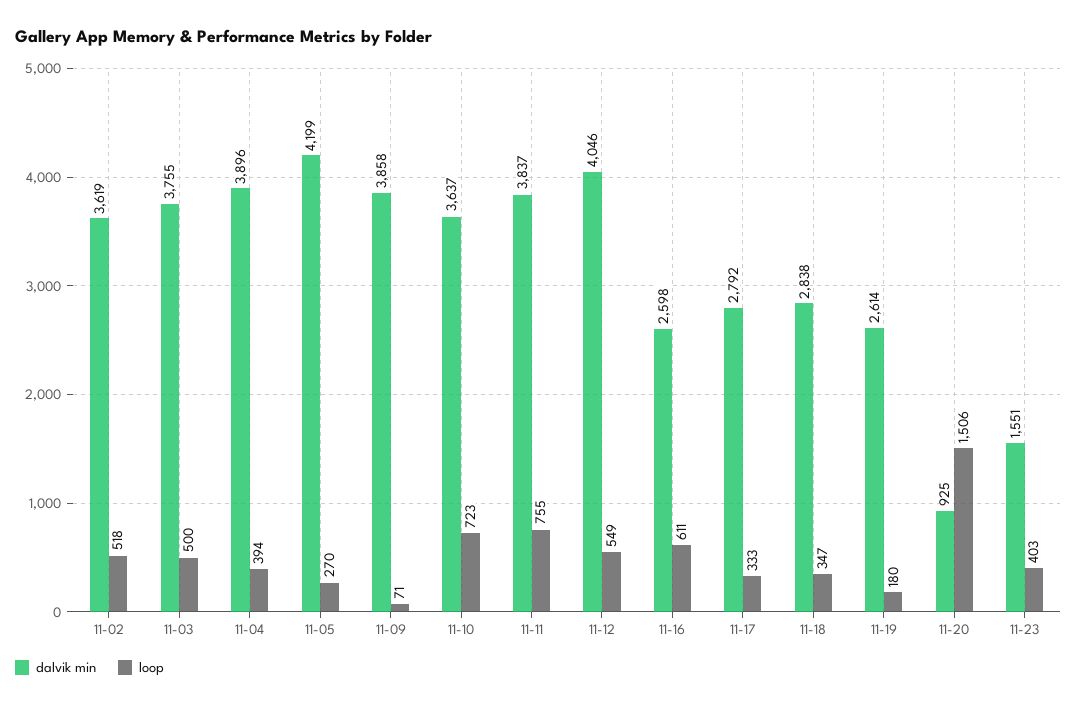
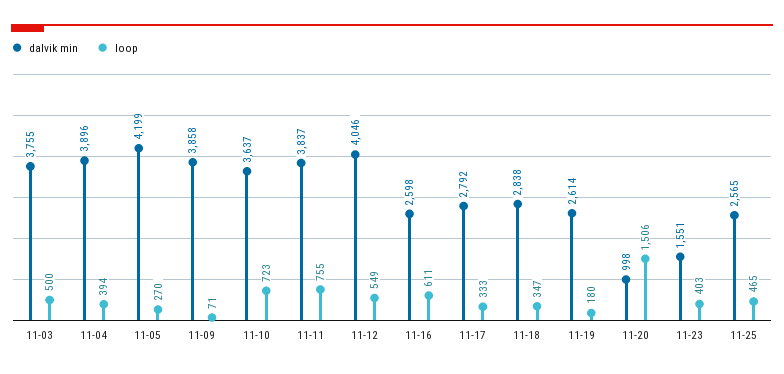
dalvik min, 11-02: 3619 -> none
loop, 11-02: 518 -> none
dalvik min, 11-20: 925 -> 998
dalvik min, 11-25: none -> 2565
loop, 11-25: none -> 465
---
**WORK REQUEST:**
Go through the listing above and pull out each line containing the word "none".

**ANSWER BOX:**
dalvik min, 11-02: 3619 -> none
loop, 11-02: 518 -> none
dalvik min, 11-25: none -> 2565
loop, 11-25: none -> 465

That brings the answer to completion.